**PROBLEM:**
Where the word "上级补助收入" occurs in a line of the data, return the whole line.

*-*-*

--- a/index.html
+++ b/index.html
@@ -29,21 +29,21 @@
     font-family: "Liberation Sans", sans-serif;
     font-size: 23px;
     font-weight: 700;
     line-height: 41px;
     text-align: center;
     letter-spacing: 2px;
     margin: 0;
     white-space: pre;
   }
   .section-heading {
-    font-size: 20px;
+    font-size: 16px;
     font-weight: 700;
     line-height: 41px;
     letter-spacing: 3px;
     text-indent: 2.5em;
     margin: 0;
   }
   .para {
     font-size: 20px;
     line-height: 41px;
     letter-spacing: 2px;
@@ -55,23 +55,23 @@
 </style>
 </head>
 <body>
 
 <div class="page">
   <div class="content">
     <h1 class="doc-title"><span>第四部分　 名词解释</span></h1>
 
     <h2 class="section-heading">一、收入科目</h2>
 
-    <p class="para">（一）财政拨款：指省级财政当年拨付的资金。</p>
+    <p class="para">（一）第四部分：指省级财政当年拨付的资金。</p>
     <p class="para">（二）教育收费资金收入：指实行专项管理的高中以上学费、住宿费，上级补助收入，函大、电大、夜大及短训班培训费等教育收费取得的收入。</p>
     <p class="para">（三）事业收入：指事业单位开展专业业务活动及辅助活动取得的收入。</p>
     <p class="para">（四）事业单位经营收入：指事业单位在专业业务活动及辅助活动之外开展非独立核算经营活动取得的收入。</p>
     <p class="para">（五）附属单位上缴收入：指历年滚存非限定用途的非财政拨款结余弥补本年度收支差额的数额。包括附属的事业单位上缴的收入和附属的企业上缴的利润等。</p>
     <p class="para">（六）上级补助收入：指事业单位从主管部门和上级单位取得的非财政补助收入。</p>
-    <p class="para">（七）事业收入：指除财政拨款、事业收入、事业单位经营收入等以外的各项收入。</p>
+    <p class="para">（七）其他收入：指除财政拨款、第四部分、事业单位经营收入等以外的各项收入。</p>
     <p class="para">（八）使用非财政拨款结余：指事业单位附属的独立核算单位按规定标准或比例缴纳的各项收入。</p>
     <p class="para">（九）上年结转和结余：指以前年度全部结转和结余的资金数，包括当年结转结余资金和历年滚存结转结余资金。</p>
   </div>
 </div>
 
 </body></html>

*-*-*

**WRITTEN SOLUTION:**
     <p class="para">（二）教育收费资金收入：指实行专项管理的高中以上学费、住宿费，上级补助收入，函大、电大、夜大及短训班培训费等教育收费取得的收入。</p>
     <p class="para">（六）上级补助收入：指事业单位从主管部门和上级单位取得的非财政补助收入。</p>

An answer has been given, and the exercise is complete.